I fully realized that to be a successful lecturer, you had to be part entertainer. An audience has certainly come to hear the material but humor opens the mind like very few other things and with an open mind, I believe, the audience will better understand and retain the information far longer. They will certainly be more inclined to attend another lecture in the future if they enjoyed themselves and learned at the same time. Admittedly, it is sometimes a challenge to come up with ways to illustrate a point about diver fatalities without seeming insensitive or silly. One thing I’ve done is to look at fatalities in the greater context. When saying that 90 divers die in diving-related accidents each year, I list other types of ways human beings terminate their existence. For example, over 100 people in Russia are killed by falling icicles each year, 130 people are killed by collisions with deer and 2,500 left handed people die using equipment designed for right handers. When I created a presentation addressing dive rescue, I wanted to make the point that there was no need for the rescuer to remove their mask to do mouth-to-mouth ventilations in the open water (as was suggested by a widely circulated paper on diver rescue). Therefore, I showed a rescuer performing ventilations with a variety of masks including one with Mickey Mouse ears. That spoonful of humor will certainly make the medicine of diver safety go down a lot easier and have lasting benefits.
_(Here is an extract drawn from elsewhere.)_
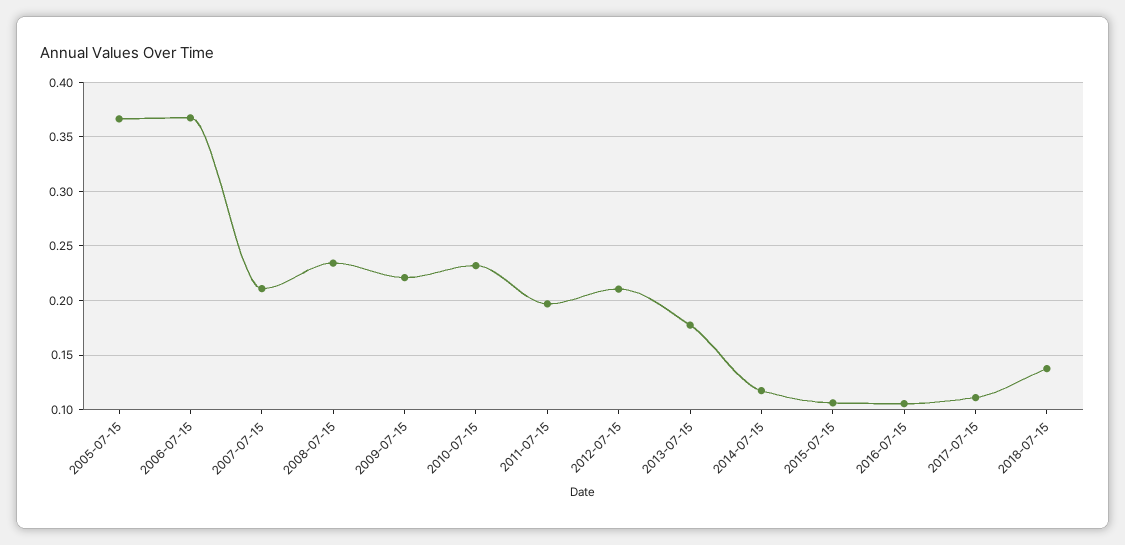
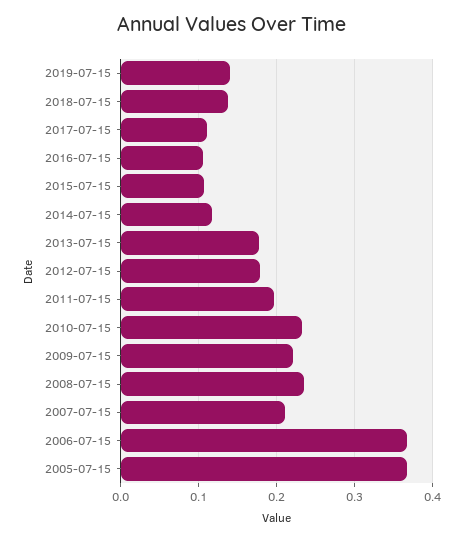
2012-07-15: 0.21 -> 0.18
2019-07-15: none -> 0.14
All of this boils down to my basic philosophy of education. You must fully understand your subject and never take anything for granted when it comes to education or diver safety. When developing any curriculum, an outcome based approach is superior and help your audience with the strategic use of humor making them want to come back for more. One last thing. You have to honestly love what you do. Confucius was right when he said, “Choose a job you love, and you will never have to work a day in your life.” Although you may find that a job or career actually chooses you, taking a little time and effort to make whatever you do into something you love, certainly will reap benefits for you and all the people you meet.